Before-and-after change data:
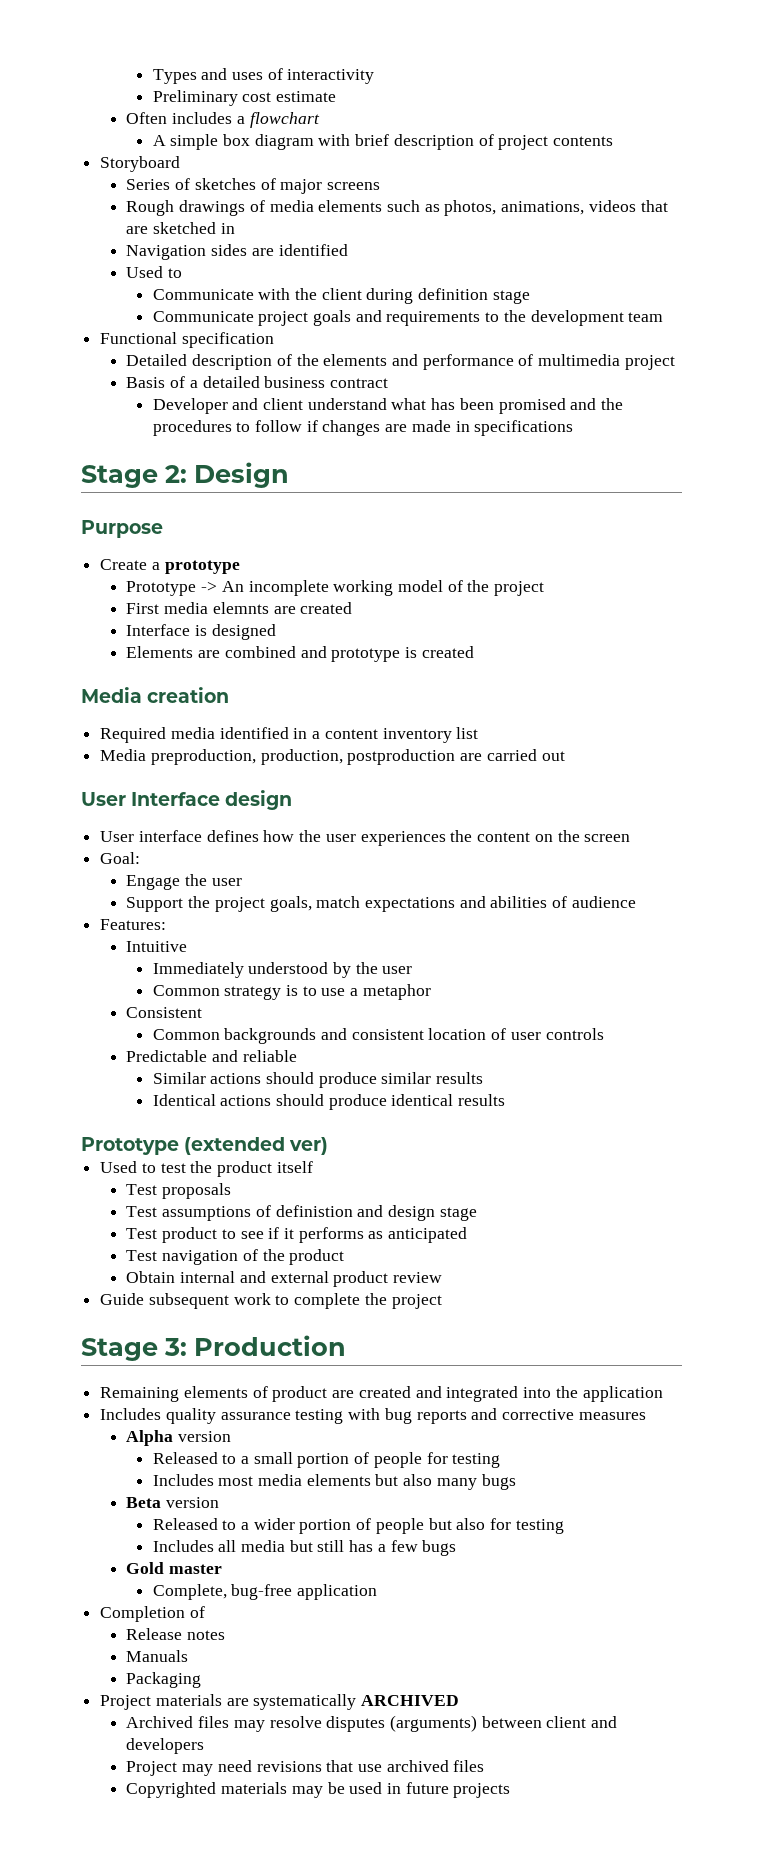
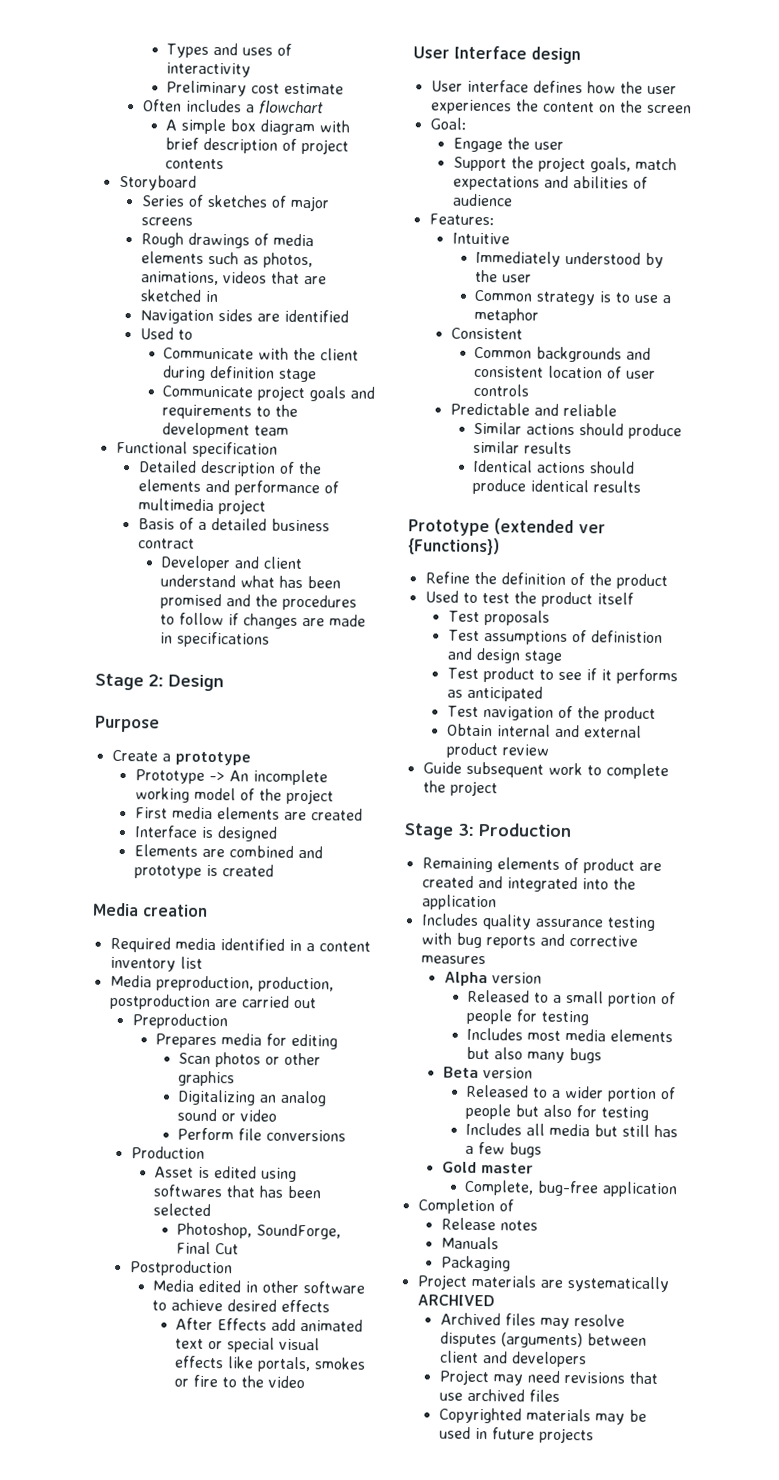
- First media elemnts are created
+ First media elements are created
+ Preproduction
+ Prepares media for editing
+ Scan photos or other graphics
+ Digitalizing an analog sound or video
+ Perform file conversions
+ Production
+ Asset is edited using softwares that has been selected
+ Photoshop, SoundForge, Final Cut
+ Postproduction
+ Media edited in other software to achieve desired effects
+ After Effects add animated text or special visual effects like portals, smokes or fire to the video
- Prototype (extended ver)
+ Prototype (extended ver {Functions})
+ Refine the definition of the product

Aim of the task:
The answer is the line containing "- Prototype (extended ver)" together with every line after it in the records, repeated exactly and with nothing else.

Exercise answer:
- Prototype (extended ver)
+ Prototype (extended ver {Functions})
+ Refine the definition of the product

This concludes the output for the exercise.